** TASK GOAL **
Each line holding the string "white" is to be copied from the data.
──────
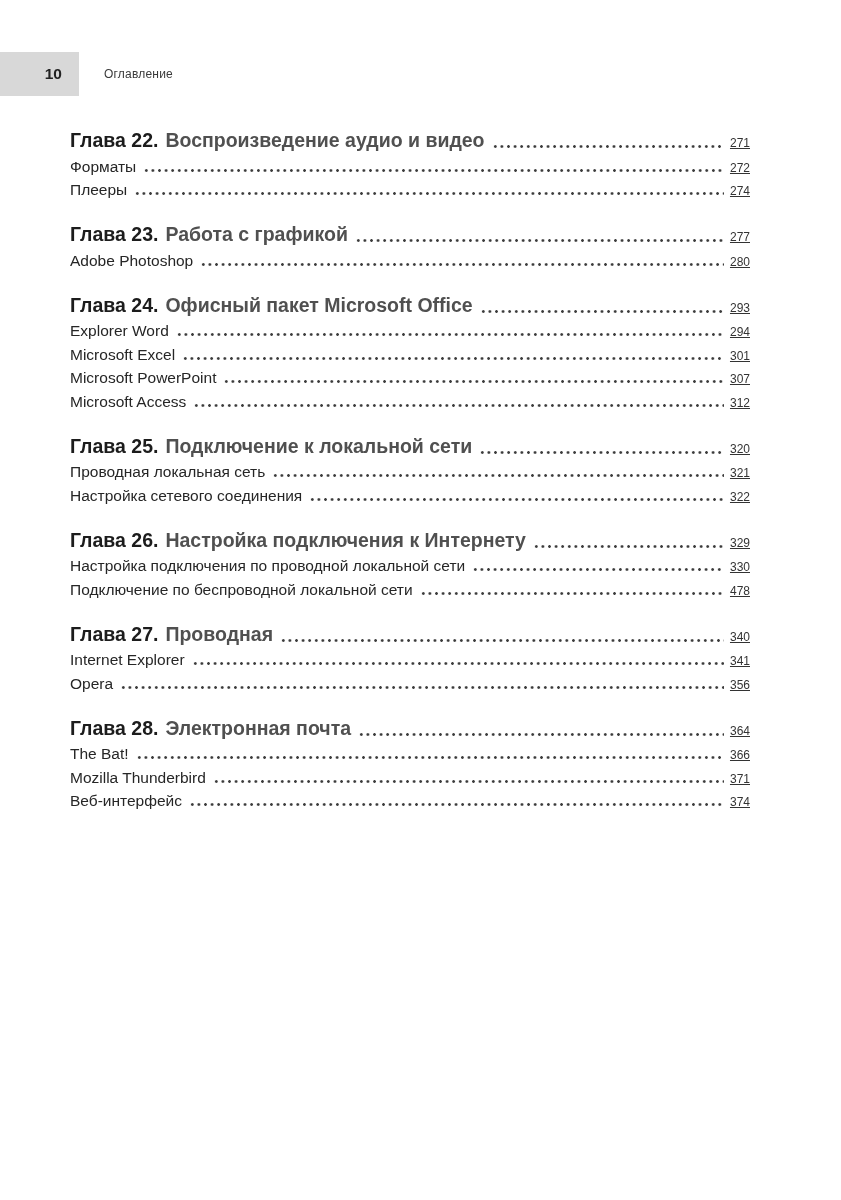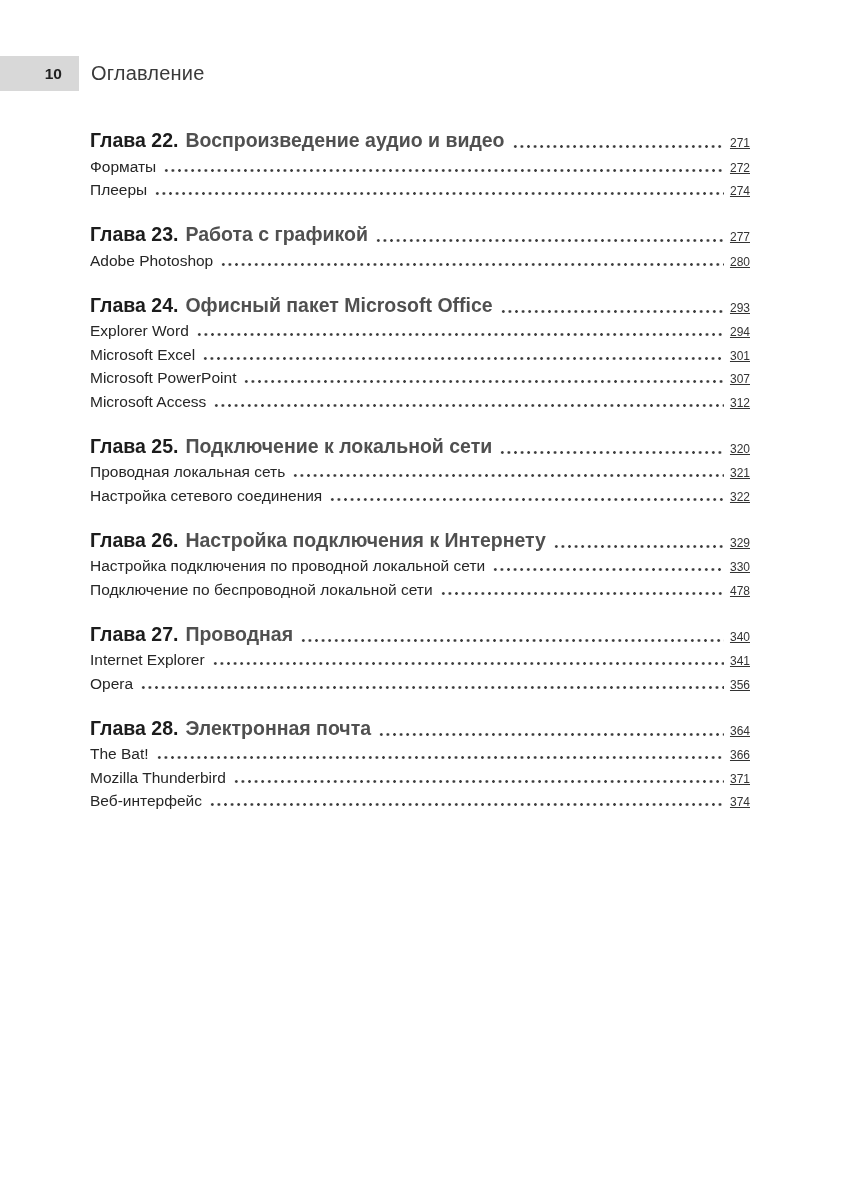--- a/index.html
+++ b/index.html
@@ -27,41 +27,41 @@
   }
   
   .page-header {
     display: flex;
     align-items: center;
     margin-top: 58px;
     height: 31px;
   }
   .page-num-box {
     width: 79px;
-    height: 35px;
+    height: 44px;
     background: var(--header-box);
     display: flex;
     align-items: center;
     justify-content: flex-end;
     padding-right: 17px;
     font-size: 15.5px;
     font-weight: bold;
     color: #222;
     flex: 0 0 auto;
   }
   .running-title {
-    margin-left: 12px;
-    font-size: 20px;
+    margin-left: 25px;
+    font-size: 12px;
     color: var(--header-text);
     letter-spacing: 0.2px;
     text-align: center;
   }
   
   .content {
-    padding: 16px 91px 0 90px;
+    padding: 16px 91px 0 70px;
   }
   .row {
     display: flex;
     align-items: baseline;
   }
   .row-label { margin-right: 7px; white-space: nowrap; }
   .row-title { white-space: nowrap; }
   .leader {
     flex: 1 1 auto;
     min-width: 14px;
──────
** RESPONSE TO THIS TASK **
   .row-label { margin-right: 7px; white-space: nowrap; }
   .row-title { white-space: nowrap; }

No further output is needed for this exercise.